Erstmals seit der Finanzkrise muss Rupert Stadler einen kräftigen Gewinnrückgang vermelden, doch der Audi-Chef verbreitet Gelassenheit. „Ich bin tief entspannt“, verkündete Stadler heute in Ingolstadt anlässlich der Vorlage der Jahresbilanz für das vergangene Jahr. „Das Ziel von zwei Millionen verkauften Audis für 2020 gilt“, sagte der Vorstandschef. Im vergangenen Jahr hat Audi fast 1,6 Millionen Fahrzeuge abgesetzt, gegenüber 2012 ein Plus von acht Prozent.
Weit beunruhigender ist dagegen der Blick auf die Ertragsentwicklung: Für das Jahr 2013 präsentierte Stadler einen Gewinn nach Steuern von vier Milliarden Euro – acht Prozent weniger als im Vorjahr. Sicher, die hohen Investitionen in neue Fabriken, auch negative Währungseffekte drücken den Gewinn, aber eben auch ein verschärfter Wettbewerb mit steigendem Druck auf die Preise, erklärte Audi-Finanzvorstand Axel Strotbek.

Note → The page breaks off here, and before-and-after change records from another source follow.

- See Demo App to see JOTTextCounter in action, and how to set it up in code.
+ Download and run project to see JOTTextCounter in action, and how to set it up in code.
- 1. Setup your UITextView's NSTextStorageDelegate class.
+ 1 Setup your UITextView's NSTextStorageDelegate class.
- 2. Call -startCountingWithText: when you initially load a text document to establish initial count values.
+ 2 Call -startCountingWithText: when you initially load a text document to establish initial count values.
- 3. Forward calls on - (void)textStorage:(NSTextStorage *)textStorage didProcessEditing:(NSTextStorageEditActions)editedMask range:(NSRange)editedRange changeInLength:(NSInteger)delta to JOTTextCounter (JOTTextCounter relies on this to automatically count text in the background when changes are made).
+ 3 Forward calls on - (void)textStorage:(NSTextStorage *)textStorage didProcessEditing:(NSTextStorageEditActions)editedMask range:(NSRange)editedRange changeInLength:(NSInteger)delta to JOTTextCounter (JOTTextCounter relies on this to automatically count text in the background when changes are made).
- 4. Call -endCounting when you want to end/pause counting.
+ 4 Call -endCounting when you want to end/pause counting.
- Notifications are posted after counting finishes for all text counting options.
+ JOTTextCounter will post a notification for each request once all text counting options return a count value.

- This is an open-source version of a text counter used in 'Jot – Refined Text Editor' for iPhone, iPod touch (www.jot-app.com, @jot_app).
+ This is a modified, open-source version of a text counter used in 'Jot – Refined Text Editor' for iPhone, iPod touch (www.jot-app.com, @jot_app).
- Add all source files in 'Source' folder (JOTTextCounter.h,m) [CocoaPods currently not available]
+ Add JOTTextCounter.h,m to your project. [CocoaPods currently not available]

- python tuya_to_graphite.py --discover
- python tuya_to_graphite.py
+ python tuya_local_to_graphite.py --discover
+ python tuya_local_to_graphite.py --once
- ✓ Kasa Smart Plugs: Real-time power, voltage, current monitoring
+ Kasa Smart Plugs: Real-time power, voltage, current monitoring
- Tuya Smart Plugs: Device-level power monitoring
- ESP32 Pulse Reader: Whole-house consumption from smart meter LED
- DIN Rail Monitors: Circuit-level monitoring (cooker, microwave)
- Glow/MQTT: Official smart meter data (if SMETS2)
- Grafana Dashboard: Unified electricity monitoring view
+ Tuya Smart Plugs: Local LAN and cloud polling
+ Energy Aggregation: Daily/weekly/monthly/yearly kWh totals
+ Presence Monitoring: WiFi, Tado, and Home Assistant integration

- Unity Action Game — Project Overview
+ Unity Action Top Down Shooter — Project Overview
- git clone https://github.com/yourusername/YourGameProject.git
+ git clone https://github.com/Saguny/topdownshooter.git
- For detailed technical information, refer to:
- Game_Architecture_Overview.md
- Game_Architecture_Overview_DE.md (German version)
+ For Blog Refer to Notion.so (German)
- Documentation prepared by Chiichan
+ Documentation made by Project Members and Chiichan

Daimler, derzeit die Nummer Drei im Premium-Segment, hat mit seinen neuen C- und S-Klasse-Modellen zuletzt eine beeindruckende Offensive hingelegt. Die Stuttgarter steigern ihren Absatz derzeit deutlich stärker als Audi und könnten den Hersteller aus Ingolstadt demnächst sogar von Rang Zwei verdrängen. Stadler hält indes unverdrossen an seinem Ziel fest, BMW als Premium-Hersteller Nummer Eins ablösen zu wollen.
Leicht dürfte das nicht werden. Denn Audi hat mit tief liegenden strukturellen Problemen zu kämpfen. Anders als Konkurrent BMW, der mit seinem Vollelektro i3 immerhin einen beachtlichen Marketingerfolg erzielt hat, hat Audi keine schlüssige Strategie für die Entwicklung von Fahrzeugen mit alternativen Antrieben.
Antriebe mit Brennstoffzelle seien in Zukunft vorstellbar, sagt Entwicklungsvorstand Ulrich Hackenberg. Gleichzeitig will Audi auf Benzinmotoren setzen, die mit schadstoffarmen Kraftstoffen wie e-gas und e-ethanol betrieben werden. Außerdem will Hackenberg den TDI-Dieselmotor weiter entwickeln, hat mit dem A3 g-tron ein Auto im Angebot, das wahlweise mit Benzin oder Erdgas fährt und mit dem A3 e-tron einen Plug-in-Hybrid. Um die Palette zu vervollständigen, will Hackenberg nun auch den R8 e-tron als Vollelektro bauen, wohl eher ein Liebhaber-Auto fürs Schaufenster, das Audi in Zukunft für einen hohen sechsstelligen Betrag anbieten will. Von allem ein bisschen und nichts richtig. So kann man die Strategie umschreiben.
Es fehlt an Strategie
Solche Einwände lässt man in Ingolstadt freilich nicht gelten. „Immerhin müssen wir bei unserer Strategie keine neuen Fabriken bauen, die erst gefüllt werden müssen“, sagt Entwicklungschef Hackenberg in Richtung der Konkurrenz aus München. Ob der i3 mit einer Reichweite von gerade Mal 160 Kilometern bei den Kunden ankomme, sei ohnehin fraglich.
Doch es ist nicht nur die fehlende Strategie zur Entwicklung alternativer Antriebe, die Audi künftig Probleme bereiten dürfte. Dem Premium-Anbieter aus Ingolstadt fehlen für die kommenden zwei Jahre auch neue Volumenmodelle. Einen Nachfolger des Roadster TT hat Audi im Programm, auch einen Stufenheckversion des A3. Neue Autos, mit denen der Hersteller den Rivalen Marktanteile abjagen könnte, fehlen dagegen. Die Volumenmodelle A4, A6, A8 sind bereits in der zweiten Hälfte ihrer Lebenszyklen angekommen.
Stadler habe zwar den Vertrieb spürbar vorangebracht, technologisch aber kaum Akzente gesetzt, bemängeln Kritiker. Man habe sich schlicht zu sehr auf den Erfolgen der Vergangenheit ausgeruht. Mit der Gelassenheit dürft es bei Stadler denn auch bald vorbei sein. Denn der Punkt dürfte kommen, an dem Volkswagen-Aufsichtsratschef und Firmenpatriarch Ferdinand Piech die Geduld verliert. Der Druck in Ingolstadt steigt.